According to the Department of Corrections (DOCCS) website, there have been 820 Covid cases among the incarcerated population. However, as the Governor himself pointed out in a late July press conference, most of the testing has been conducted on inmates over age 55. An earlier report published on June 17 in the New York Times stated that about 3% of the overall New York incarcerated population had been tested, with about 40% returning positive results. So the regularly updated DOCCS numbers clearly represent a profound underestimate.
Beyond the fears of infection and death that this situation has generated for incarcerated people, they have been left to face these fears in isolation without even the usual support on which they might otherwise depend. Visitation and family reunion programs (overnight visits) at all correctional facilities were suspended for nearly five month, with only a heavily curtailed visitation program resuming on August 5th. People are permitted to receive only a small number of packages a month so that access to fresh and healthy food coming in from outside is largely unavailable — at precisely the moment when it is most essential for maintaining decent baseline health. Governor Cuomo has not come anywhere near to fulfilling his promise to release 3,000 incarcerated people. Instead, even some people who were within sight of their expected release dates were suddenly told they could not leave.

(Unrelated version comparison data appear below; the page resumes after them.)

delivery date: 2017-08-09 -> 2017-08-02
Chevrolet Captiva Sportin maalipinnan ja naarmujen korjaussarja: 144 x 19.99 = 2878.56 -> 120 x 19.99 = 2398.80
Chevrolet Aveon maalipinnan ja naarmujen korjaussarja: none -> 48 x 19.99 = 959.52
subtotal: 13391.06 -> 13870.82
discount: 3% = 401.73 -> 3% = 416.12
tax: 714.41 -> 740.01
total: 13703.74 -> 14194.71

As limited visits resume this month — after five months of no in-person family contact — they will be limited to about fours hours — at the discretion of the on-duty Corrections Officer, even though many family members need to travel more than three times that amount of time to visit their loved ones. Only four visitors are allowed per visit, including one “lap child” under, and the children’s play area is closed. And, to the great pain of family that have been long separated, the Family Reunification Program that allows couples extended time for overnight visits is suspended until further notice. These rules are formulated under the guise of protecting everyone from Covid-19. But given that many correctional officers do not wear masks and that prisons have failed to make the most basic provision for social distancing and safety during the months of lockdown, it is hard to take current claims about the importance of protection seriously. Rather, the rules seem like the latest tactic in an ongoing effort to restrict visits and make them more difficult.

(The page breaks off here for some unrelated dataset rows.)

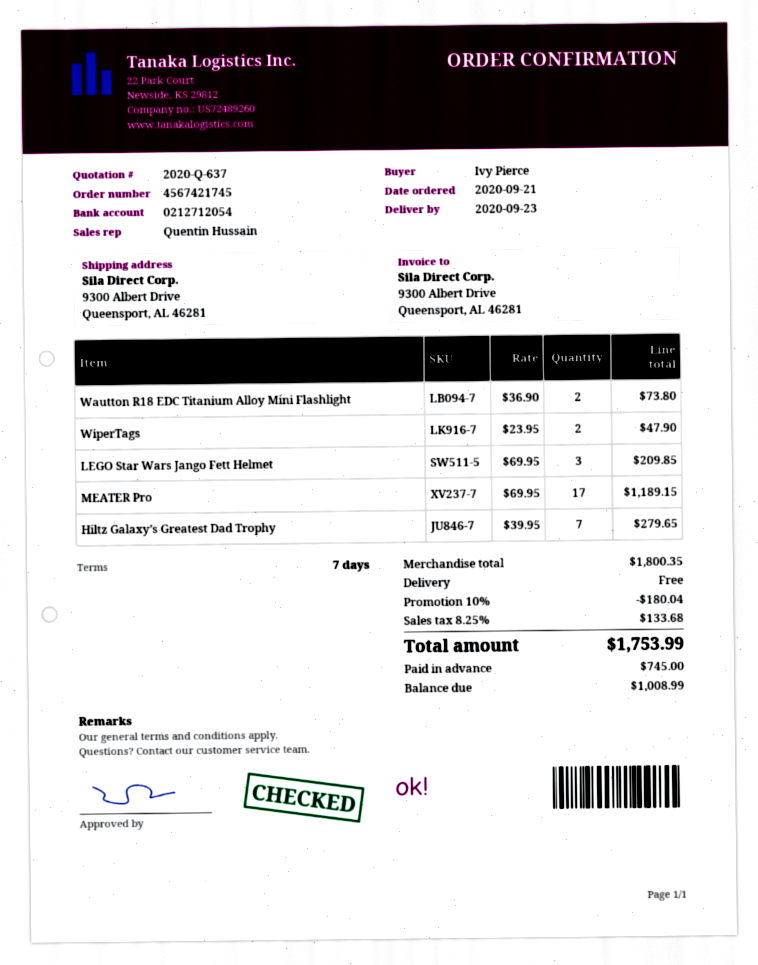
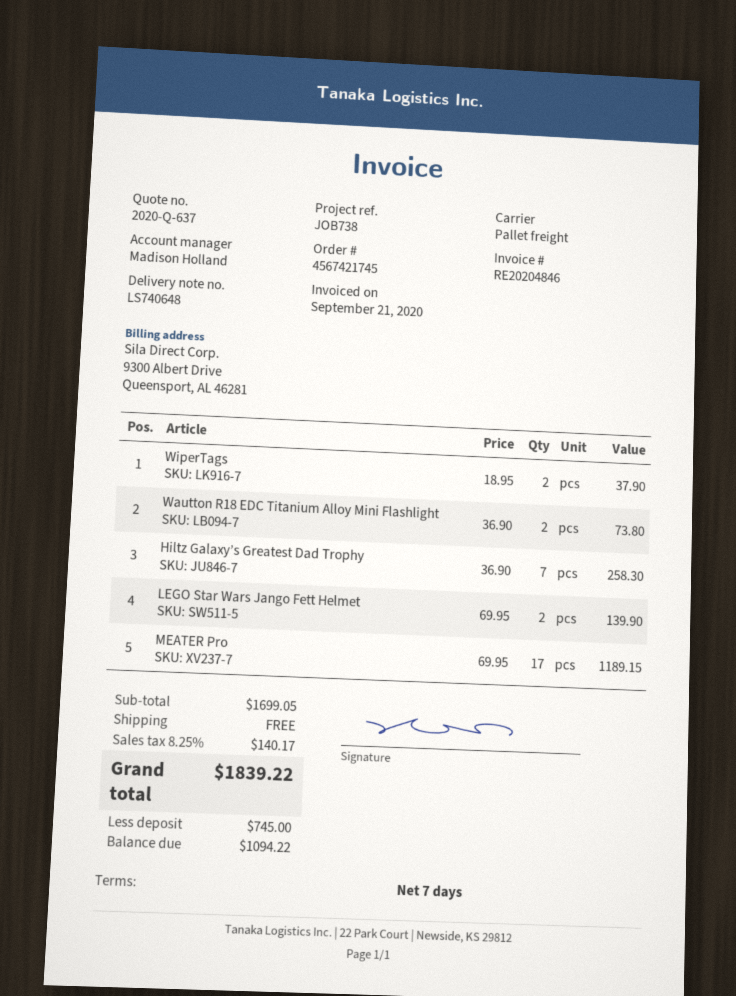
sales rep: Quentin Hussain -> Madison Holland
WiperTags: 2 x 23.95 = 47.90 -> 2 x 18.95 = 37.90
LEGO Star Wars Jango Fett Helmet: 3 x 69.95 = 209.85 -> 2 x 69.95 = 139.90
Hiltz Galaxy’s Greatest Dad Trophy: 7 x 39.95 = 279.65 -> 7 x 36.90 = 258.30
subtotal: 1800.35 -> 1699.05
discount: 10% = 180.04 -> none
tax: 8.25% = 133.68 -> 8.25% = 140.17
total: 1753.99 -> 1839.22
balance: 1008.99 -> 1094.22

These dehumanizing conditions are elements of a larger context in which incarcerated people are deprived of a basic right as US citizens, which would allow them to hold accountable those elected officials who have made their living conditions, and the experiences of their families, so deplorable: the right to vote. In 2018, Governor Cuomo issued an executive order extending voting rights to people on parole, but the legislature has not yet turned his order into law and, before Covid, had just begun to consider the possibility of granting the vote to currently incarcerated persons. Given the disproportionate percentage of people in jails and prisons who are people of color, it is difficult not to see felon disenfranchisement as part of a broader effort to deprive people of color of the right to vote. It is certainly part of a system that keeps incarcerated people from having a voice in shaping the conditions that impact their lives and that allows politicians to ignore their interests and concerns.

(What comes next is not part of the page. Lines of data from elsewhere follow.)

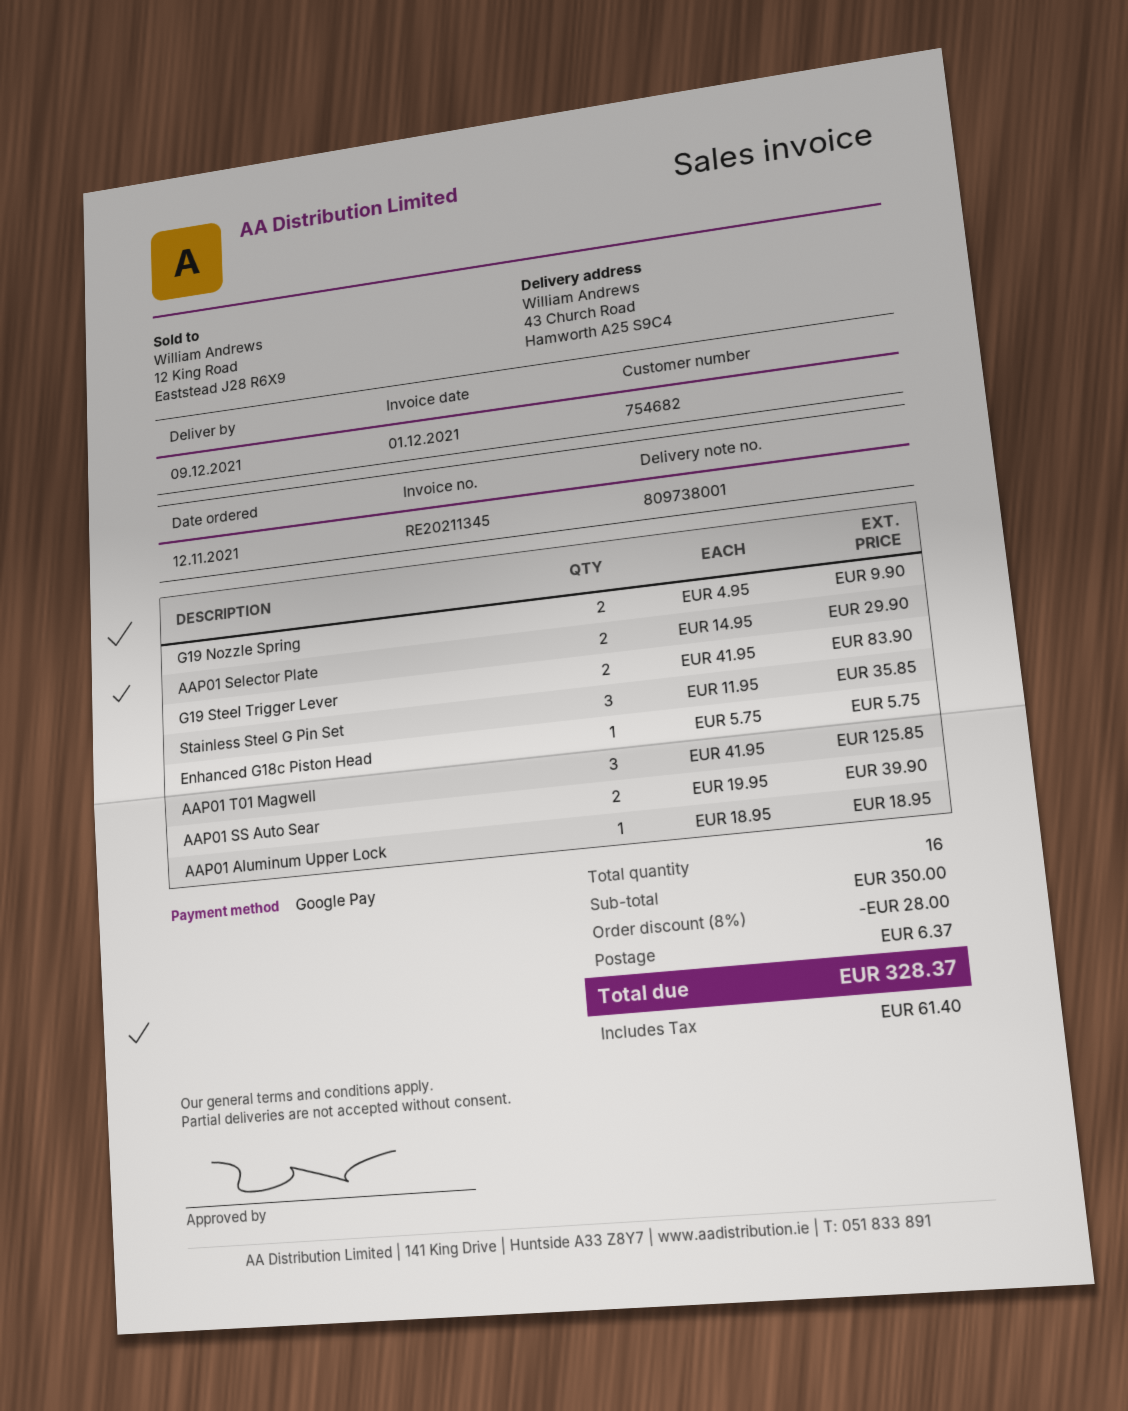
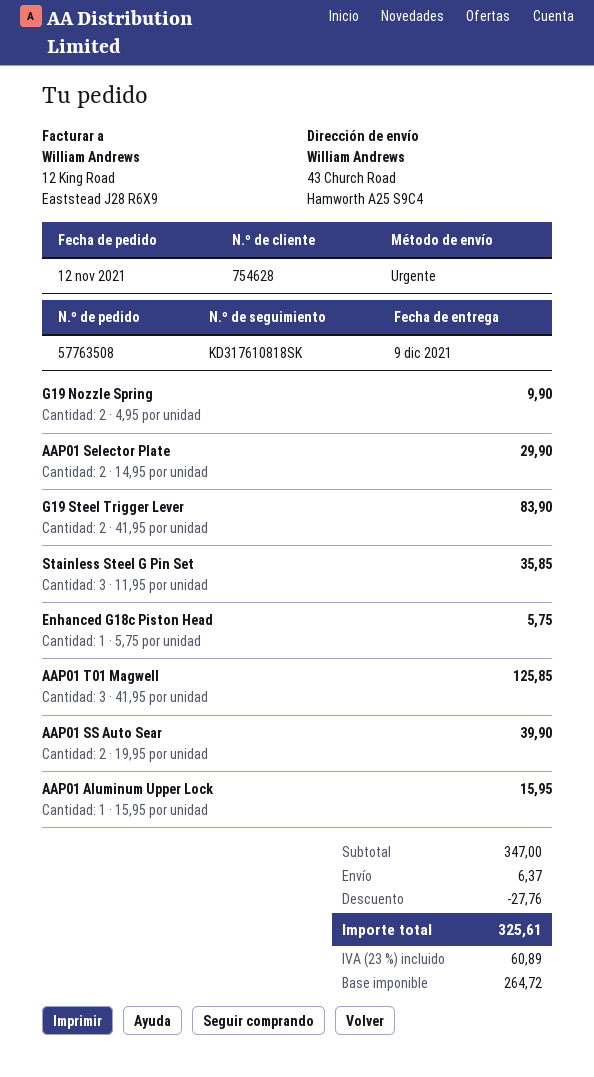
customer number: 754682 -> 754628
AAP01 Aluminum Upper Lock: 1 x 18.95 = 18.95 -> 1 x 15.95 = 15.95
subtotal: 350.00 -> 347.00
discount: 28.00 -> 27.76
tax: 61.40 -> 60.89
total: 328.37 -> 325.61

Fortunately, while those on the inside may not be able to vote, those outside who are appalled by the long-standing conditions starkly exposed by Covid-19 can and must make our voices heard. Governor Cuomo needs finally to follow through on his promise to release 3,000 people from jails and prisons, which is far fewer than the 8,000 incarcerated people that Governor Newsom of California, who seems to actually get (or at least better understand) the serious threat that Covid poses to incarcerated people. People in jails and prisons must receive the protective equipment and care they need to stay safe and well. Incarcerated people and their families should be able to meet in conditions of dignity and safety that allow them to maintain personal and community bonds. And enfranchising all citizens should be a priority in Albany as senators and assembly members move to imaging a post-pandemic world.
AFJ staff and volunteers will be holding Get Out The Vote events for formerly incarcerated New Yorkers and their families from 10/24 through Election Day in Harlem and Brooklyn. AFJ also held voter registration events from the beginning of August until voter registration closed in New York.